The rumble of  thunder keeps on coming and the wind on the street picks up. The tanods push back the onlookers, but they weren’t prepared for the bigger mess when a woman shouted: “Elmer’s eyes are bleeding!” The people ran away when just a while ago they were pushing at each other. Some trip and sc.r.a.pe themselves. All of them disgusted with their fellow men, terrified, wiping their skin and spitting, thinking the sickness can be removed through doing this if ever they caught it. The police tries to control the situation and protect the doctor’s process. With the blood of the other citizens no longer needed, the medical staff start moving Rogelio to the church. They didn’t know that the doctor themselves were arguing on the issue on how much of his blood will be needed and how much could be extracted from the boy.

After more than half an hour, Rogelio exits the church. Dizzy, eyes blurry, almost couldn’t stand due to fatigue. They took more blood than a human can let in one go from him. Several doctors were against this but they still continued for the sake of the many. One nurse calls for him to return to the bed but he ignores her. He continues walking towards the direction of his parents now knowing the sickness is in Pelaez. But he can see nothing but a blurry image fo his surroundings, of people barricaded by the police, reaching their hands out to him for healing. The rain is finally pouring, but the boy did not waver in the search for his parents, nor the people looking for salvation.
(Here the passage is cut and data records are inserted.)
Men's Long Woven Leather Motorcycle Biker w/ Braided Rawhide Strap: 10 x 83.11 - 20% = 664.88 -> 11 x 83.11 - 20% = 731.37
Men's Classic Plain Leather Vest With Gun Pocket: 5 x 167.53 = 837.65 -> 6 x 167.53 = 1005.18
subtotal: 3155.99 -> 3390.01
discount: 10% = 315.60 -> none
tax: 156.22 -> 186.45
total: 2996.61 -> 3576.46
“Father!” he shouts to the people he could not recognize. He feels the same weakness that he saw that night in Michael’s last breaths. He doesn’t know if the first thing that left him was his strength, or his mind. But he knows, in these moments, that Captain Who has truly left him.

A barefooted man carrying an unconscious child gets past the tape of the police and comes closer to him. Weeping and full of tears. Almost couldn’t say his begging.
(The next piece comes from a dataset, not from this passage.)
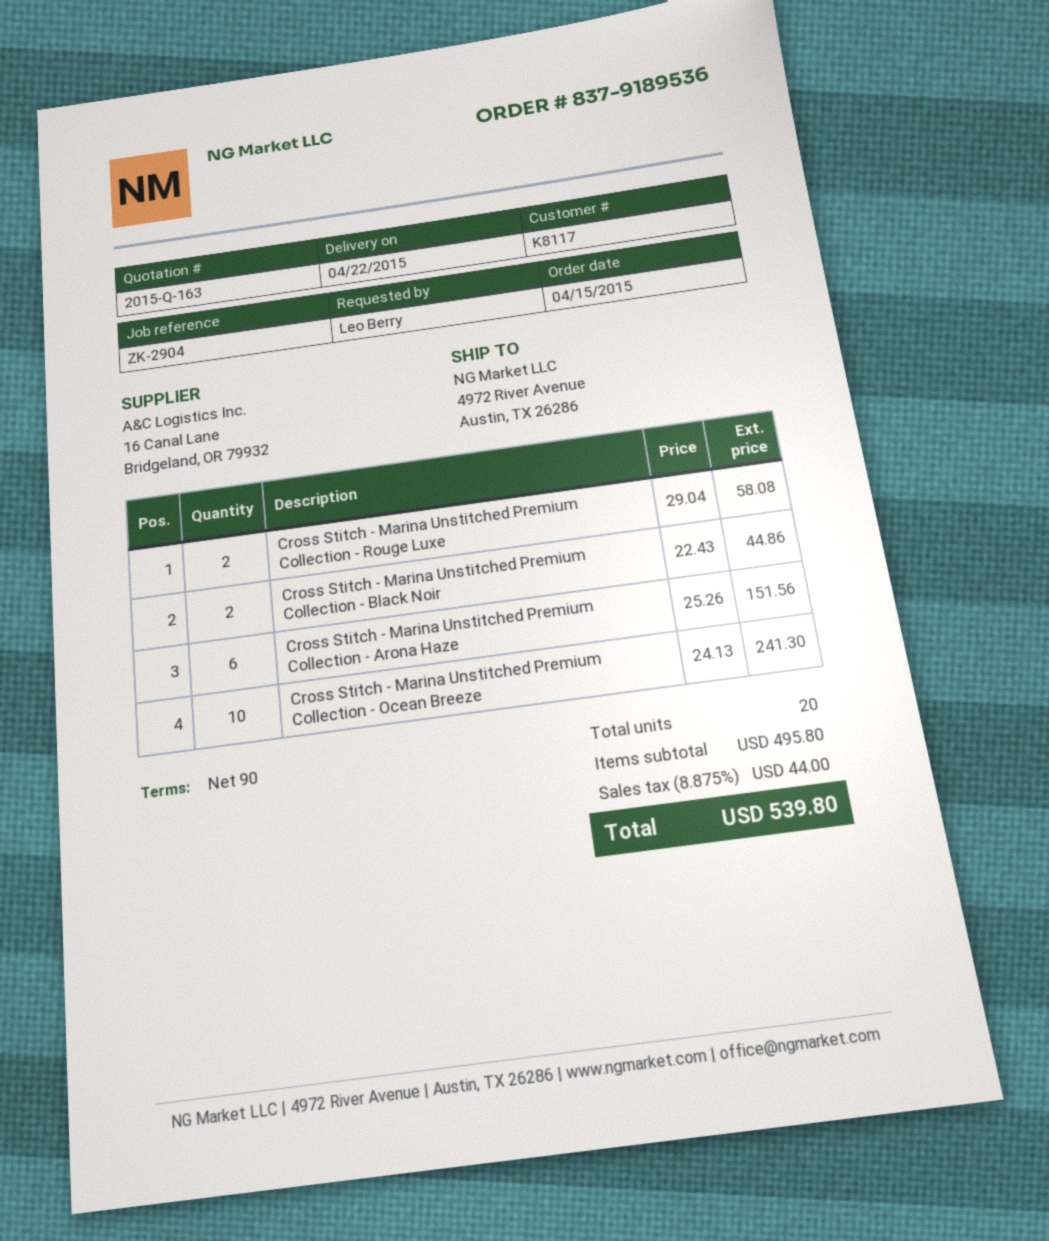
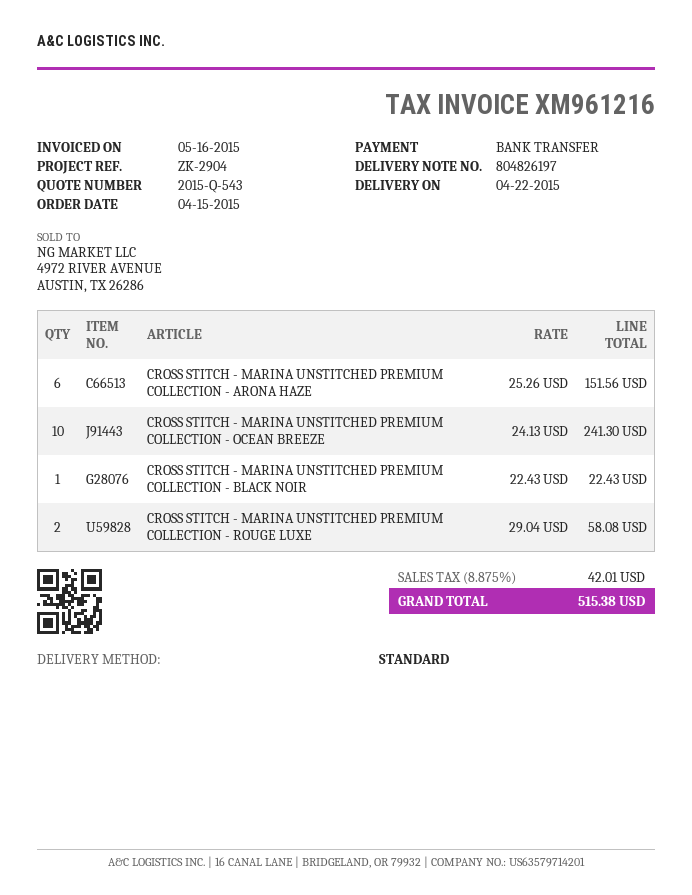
quote number: 2015-Q-163 -> 2015-Q-543
Cross Stitch - Marina Unstitched Premium Collection - Black Noir: 2 x 22.43 = 44.86 -> 1 x 22.43 = 22.43
tax: 8.875% = 44.00 -> 8.875% = 42.01
total: 539.80 -> 515.38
“I…Is it true that your blood is the cure?” Asks the shaking man. Rogelio says yes, but a sound no longer exits his lips. The man comes closer and pushes to him the child he’s carrying whilst asking for forgiveness. Rogelio stares at him, unable to speak. The turn of the world slows down. The voices of the people deepen. The drops of the rain on his face were like kisses from the heavens. His vision spins and darkens, and he then slowly falls down to the ground. The man carrying the child, hand bloodied, steps back, tears still flowing. He kneels by the knife stabbed into the body. Then dips his hand at the gaping wound. And wipes the blood on the unconscious child.